Corporates, who are watching the startup story unfold before their eyes, know that these agile, innovative little companies may be their future collaborators or competitors.

Corporates also know that startups can be very useful to them. Large companies, because of their legacy and risk-averse structures, sometimes find it difficult to innovate. It’s just a fact of life: It takes a long time to turn around an oil tanker, but a plucky dinghy will easily manouvre.

I am not saying corporates don’t innovate, they just find it hard to – and startups have the benefit of being able to risk more with little to lose.

Corporates know that these agile, innovative little companies may be their future collaborators or competitors

A corporate engagement with a startup doesn’t only mean acquisition. There are many ways large companies engage with the entrepreneur ecosystem. There is much to learn from either side.

From corporates, startups can learn the art of scaling massively. Both can learn new methodologies, tools and innovations from each.

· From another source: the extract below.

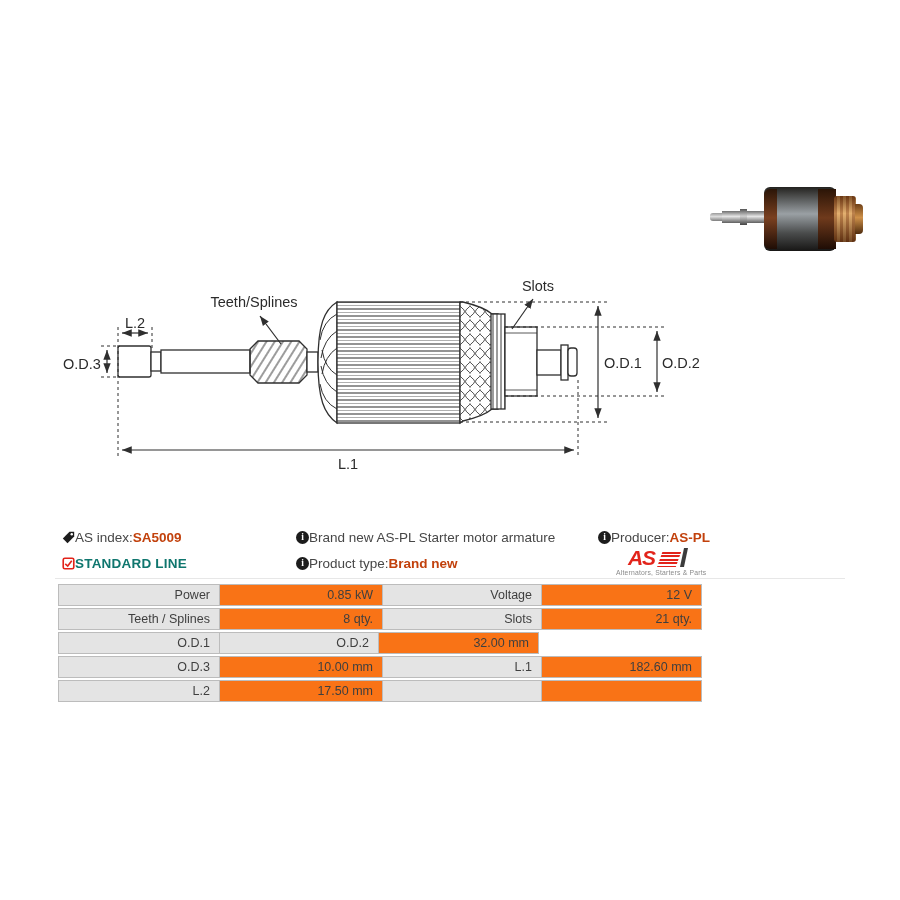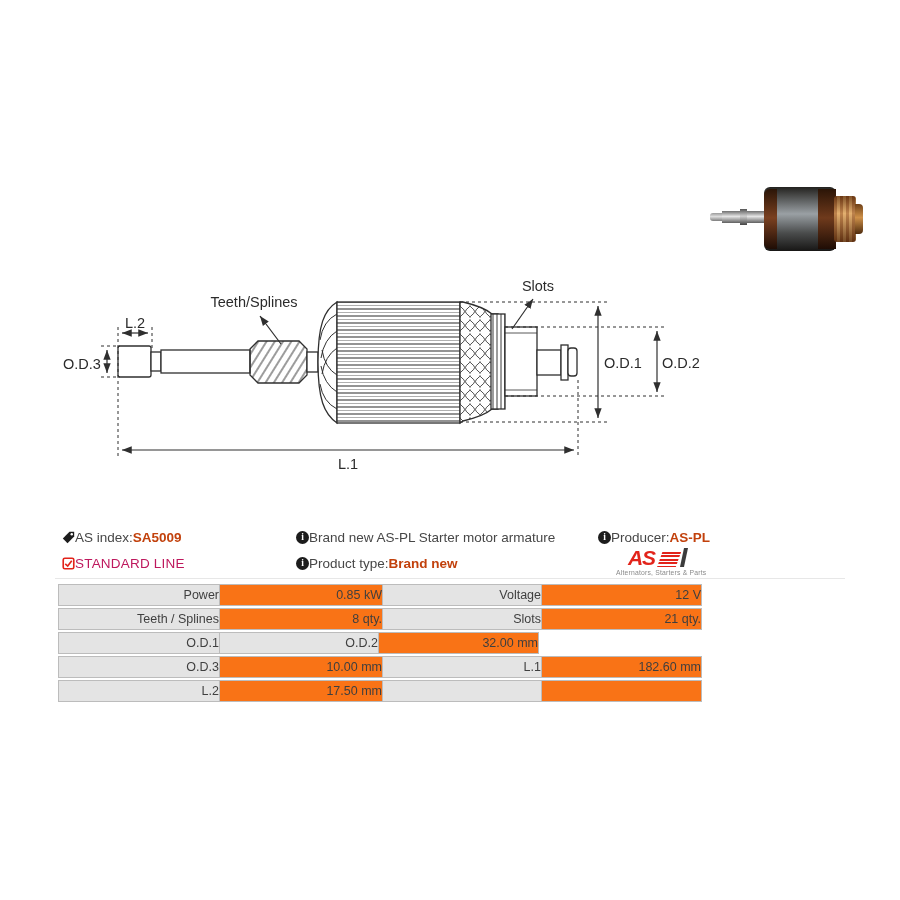"STANDARD LINE" .red-row .redtext { color: #be185d -> #0f766e; font-weight: 400 -> 700 }
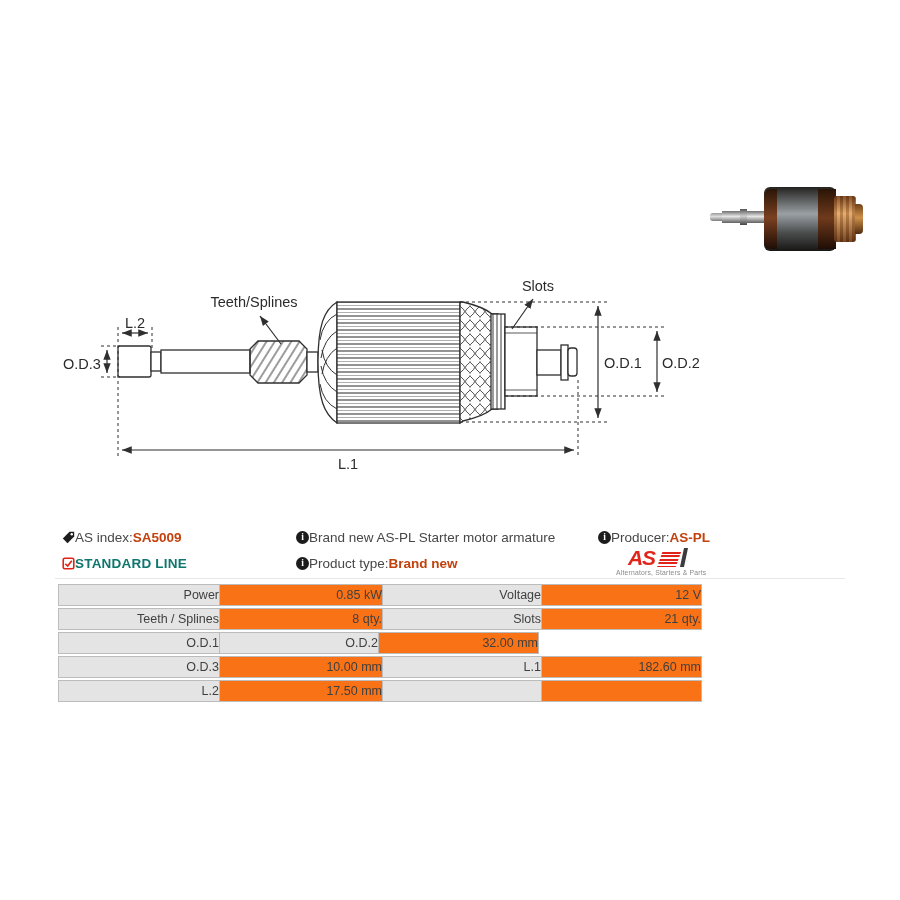"Power" .cell { padding-right: none -> 9px }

How corporates can get stuck in

Corporates can create accelerator or incubator programmes, which involve supporting early-stage startups through mentorship, networks, training, office space, and sometimes capital. This allows corporates to stay close to emerging trends and establish a funnel for future opportunities.

Corporates can also test out a startup by becoming a customer or entering into a joint venture.

They could sponsor or hold their own startup events such as pitching or hackathons competitions. They could sponsor startup networking organisations, examples of which include FNB’s sponsorship of Cape Town’s tech startup initiative Silicon Cape.

A large company could also provide research and development grants to universities or specific entrepreneur courses, with strings or no strings attached. A business may insist it has first option to invest in ideas that result from that funding.

As a start, the company could do it all on their own and hire a mid-career entrepreneur as an “Entrepreneur-in-Residence” (EIR) to foster creativity, entrepreneurial thinking and bring new startup networks and thinking to the organisation.

A corporate could also encourage “intrapreneurship”, which may involve creating innovation hubs where entrepreneurially-minded employees are given freedom to explore new ideas and ventures without risk to the mothership. Intrapreneurs may be incentivised as if they were in a startup and be awarded or allowed to buy equity.

Many examples

There are already many examples of corporates getting involved with startups, some with commercial aims and some with developmental aims.

Mastercard Foundation runs a programme to enable entrepreneurs and small businesses to expand through access to financial services.

Microsoft’s 4Afrika claims that since 2013, it has reached over 1.7 million startups, bringing over half a million of them online to reach new markets and grow their businesses.

The long-running SAB Entrepreneurship Programme is for early stage entrepreneurs, youth entrepreneurs, and brand new entrants to the business world.

The recently-launched Red Bull Amaphiko Academy is for social innovators who believe they can bring about positive change through entrepreneurship.

On the commercial side, the French telecoms group, via Orange Digital Ventures Africa, has committed €50-million to invest in African startups.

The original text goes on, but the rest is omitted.